Apresentamos um dos novos padres do PIME. Conheça a trajetória de Mateus Jensen Didonet, natural de Brasília (DF)

N
ão sei bem como descrever a minha caminhada. Seguramente não uma reta, mas algo com várias voltas, altos e baixos, como o voo de uma pipa no céu. Aliás, quando era criança nunca soltei pipa. Estranhamente em Brasília, cidade de amplos horizontes, faltava espaço. No bairro onde morava, cada pessoa tinha uma casa, cada casa tinha um jardim, cada jardim uma criança, todas separadas por um muro. Faltava espaço para correr e oportunidade para se encontrar. Desse bairro, bonito e seguro, em um dia de vento se viam ao horizonte centenas de pipas, e imaginava na outra ponta dos fios crianças q ue corriam livres por ruas sem asfalto, crianças tão diferentes e ao mesmo tempo tão iguais. Dessa época ficou em mim a sensação que os fios do Evangelho conduzem até aquela vida simples, na periferia do mundo.

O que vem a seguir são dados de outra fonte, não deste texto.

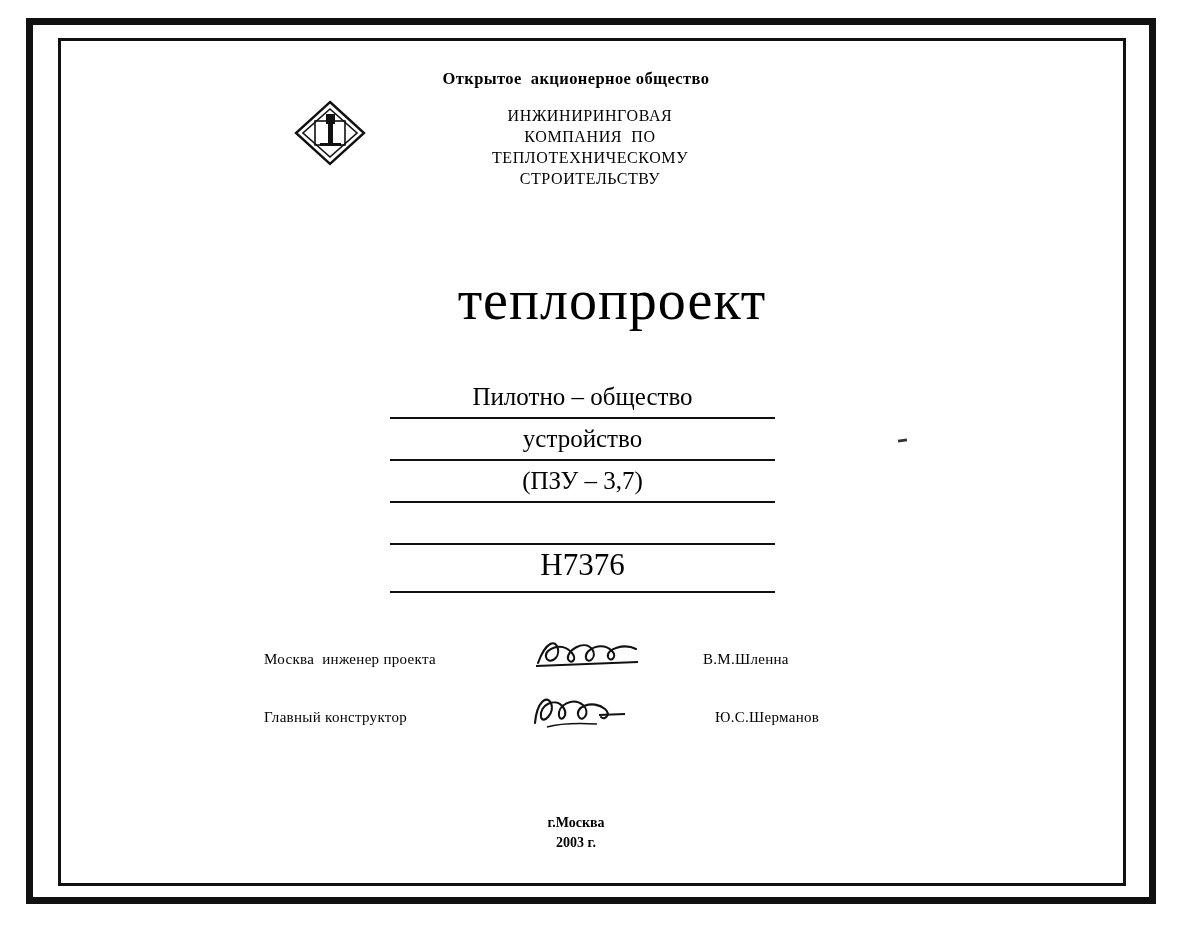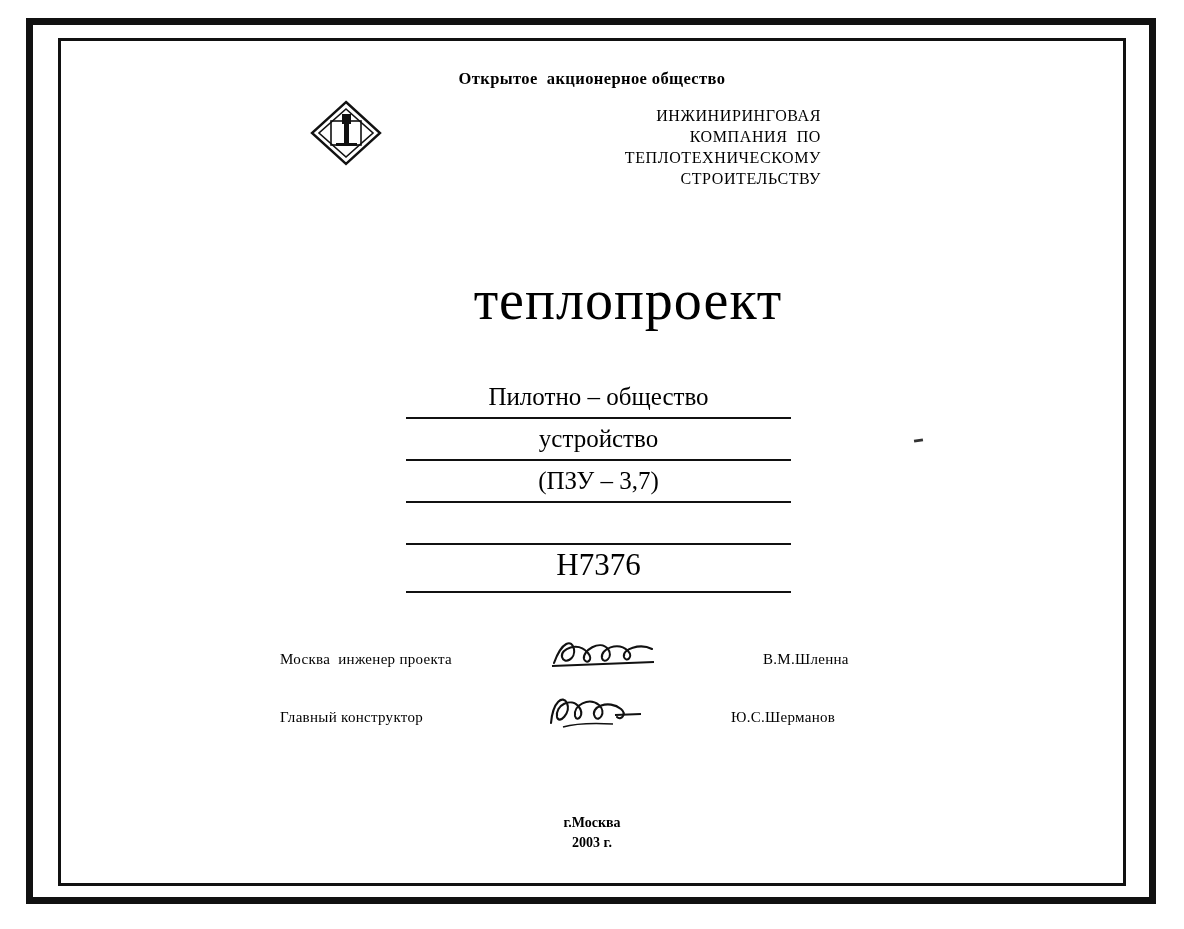--- a/index.html
+++ b/index.html
@@ -40,21 +40,21 @@
     top: 38px;
     width: 1068px;
     height: 848px;
     border: 3px solid #111;
     box-sizing: border-box;
     background: #ffffff;
   }
 
   .sheet {
     position: absolute;
-    left: 61px;
+    left: 45px;
     top: 41px;
     width: 934px;
     height: 842px;
     font-family: Liberation Serif, serif;
   }
 
   
   .org-line {
     position: absolute;
     left: 0;
@@ -73,21 +73,21 @@
     top: 58px;
     width: 74px;
     height: 68px;
   }
 
   .company-name {
     position: absolute;
     left: 330px;
     top: 64px;
     width: 430px;
-    text-align: right;
+    text-align: center;
     font-size: 16px;
     line-height: 21px;
     font-weight: normal;
     letter-spacing: 0.6px;
   }
   .company-name div { white-space: pre; }
 
   
   .brand {
     position: absolute;
@@ -154,21 +154,21 @@
     letter-spacing: 0.3px;
     white-space: pre;
   }
   .sig-name {
     position: absolute;
     top: 0;
     font-size: 15px;
     letter-spacing: 0.3px;
     white-space: pre;
   }
-  .sig-name.n1 { left: 658px; margin-left: 44px; }
+  .sig-name.n1 { left: 658px; }
   .sig-name.n2 { left: 670px; }
   .sig-mark {
     position: absolute;
     top: -16px;
     width: 120px;
     height: 36px;
   }
   .sig-mark.m1 { left: 487px; }
   .sig-mark.m2 { left: 482px; }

O modo de agir de Jesus surpreendia principalmente porque, para além de categorias étnicas, sociais ou morais, ele via em cada pessoa um irmão, um filho amado de Deus. “Ele é a nossa paz: de ambos os povos fez um só, derrubando o muro da separação” (Ef 2,14). A busca por conhecê-lo realmente foi me encantando. Entendi que a Sua luz não se via diretamente, mas refletida nos olhos de outras pessoas, principalmente naquele brilho no olhar de quem ainda sonha, de quem tem esperança, de quem é feliz, mesmo numa vida difícil.
Aos 19 anos entendi que essa busca por Deus era um desejo forte demais para dividir com outras preocupações. Relutei, tentei fugir, mas ao final acabei admitindo, primeiro para mim mesmo, que essa era a minha vocação. Pensei então em partir logo, porque deixar tudo de uma vez parecia um modo de sofrer menos: abandonar ali mesmo o curso de Física na Universidade de Brasília (UnB), os amigos, a família. Mas me aconselharam a terminar o curso. Seriam três anos para amadurecer a decisão. Nesse tempo, pude soltar pipa pela primeira vez, quando participei do Sonhar Acordado, uma ONG que, em várias cidades do país, procura aproximar voluntários a crianças carentes. Algumas dessas crianças tentaram me introduzir na arte da pipa, sem muito sucesso.
Os anos de espera não foram fáceis. Um dos motivos é que eu não tinha claro ainda que tipo de vocação seguir. Pensando nas situações de pobreza, fiz acompanhamento com os franciscanos, estive na Índia e entrei na Toca de Assis, até que finalmente conheci o PIME. Então descobri que tantas coisas que trazia dentro de mim encontrariam na missão a sua realização.
Por lá, quem sabe, poderei finalmente aprender a soltar pipa… como um amigo missionário que, não conseguindo evitar que a sua pipa ficasse longe dos galhos, confiou-a às mãos experientes de um menino do orfanato que ele dirige em Bangladesh. Ele, pe. Fabrizio Calegari, registrou: “Assim também somos nós, padres, suspensos entre céu e terra. A nossa humanidade é frágil como um fio, a graça de Deus nos salva como o vento, e os pequeninos estão sempre a nos ensinar”.